Mathematical modeling of the metastatic process
Jacob G. Scott, Philip Gerlee, David Basanta, Alexander G. Fletcher,, Philip K. Maini, Alexander RA Anderson

TL;DR
This paper reviews mathematical models of cancer metastasis, covering tumor spread, dormancy, and phenotypic changes, highlighting their role in understanding metastatic progression and potential therapeutic insights.
Contribution
It provides a comprehensive overview of computational and mathematical models specifically focused on various aspects of the metastatic process in cancer.
Findings
Models elucidate emergence of metastatic phenotype
Insights into timing and size distribution of metastases
Factors influencing dormancy and spread patterns
Abstract
Mathematical modeling in cancer has been growing in popularity and impact since its inception in 1932. The first theoretical mathematical modeling in cancer research was focused on understanding tumor growth laws and has grown to include the competition between healthy and normal tissue, carcinogenesis, therapy and metastasis.
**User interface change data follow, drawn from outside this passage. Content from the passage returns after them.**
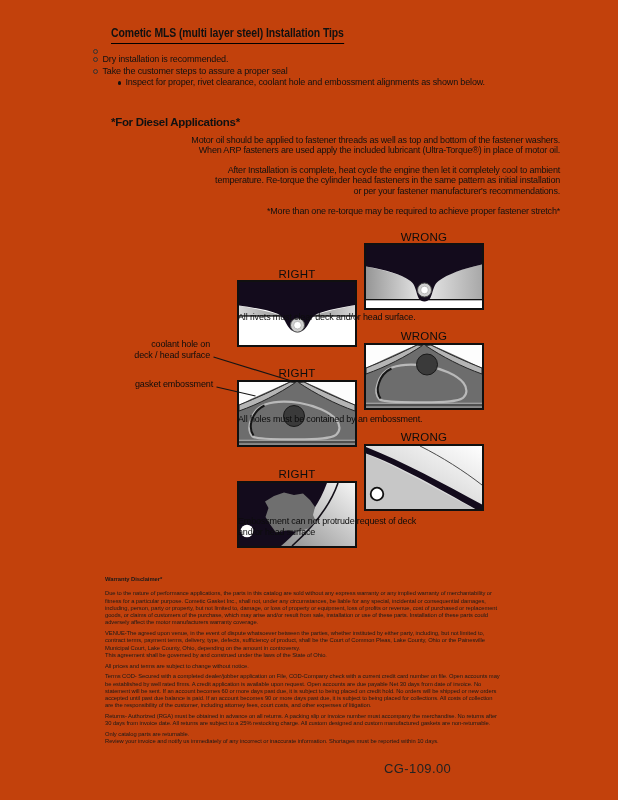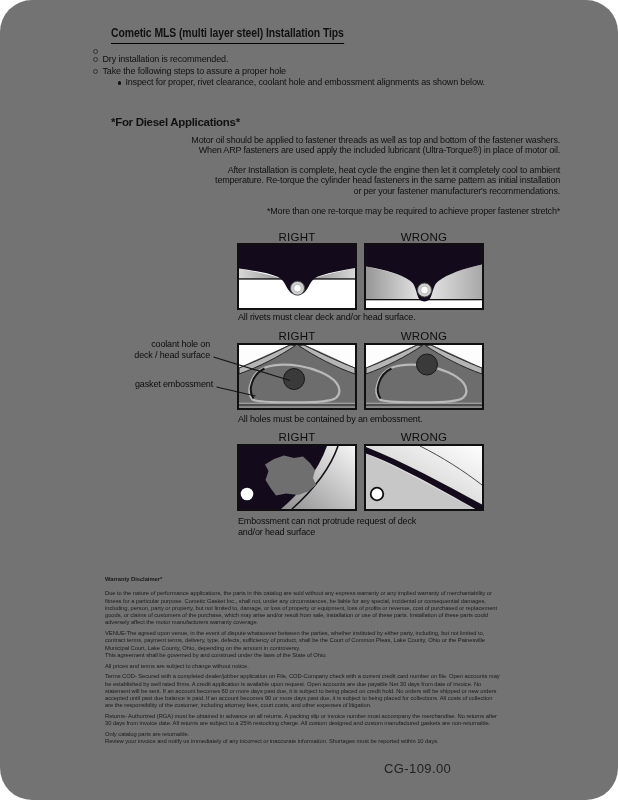"Cometic MLS (multi layer steel)" .page { background: #737373 -> #c2410c; border-radius: 32px -> none }
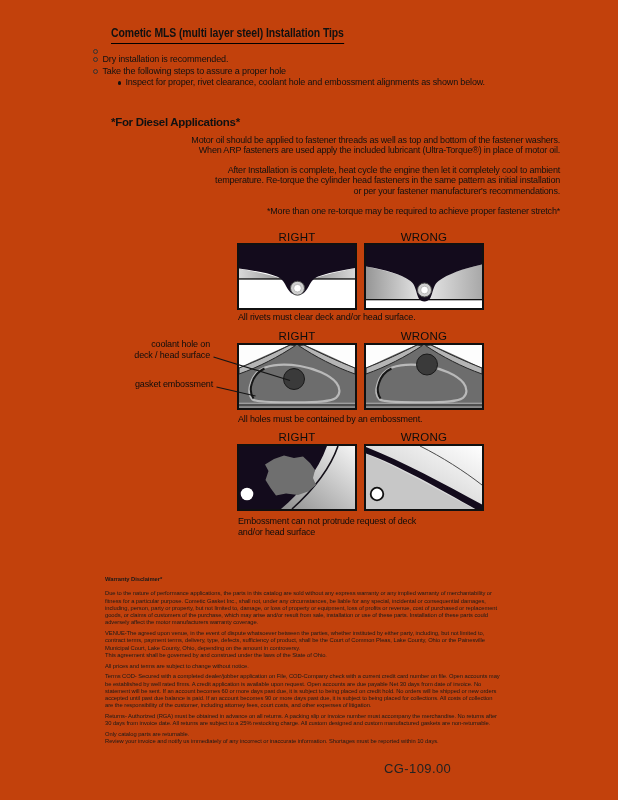"Take the following steps to" span { text: following steps to assure a proper hole -> customer steps to assure a proper seal }
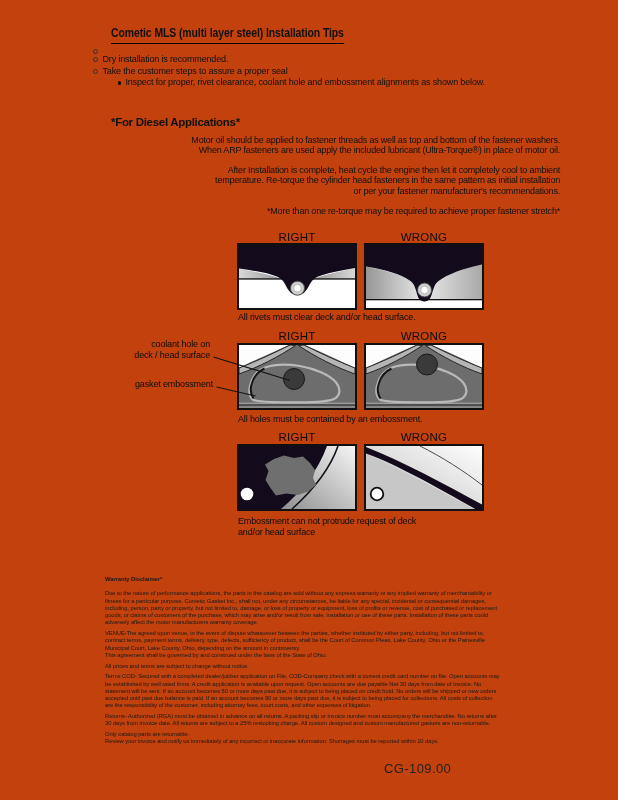"RIGHT" .colL { margin-top: none -> 37px }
It is the latter topic, metastasis, on which we will focus this short review, specifically discussing various computational and mathematical models of different portions of the metastatic process, including: the emergence of the metastatic phenotype, the timing and size distribution of metastases, the factors that influence the dormancy of micrometastases and patterns of spread from a given primary tumor.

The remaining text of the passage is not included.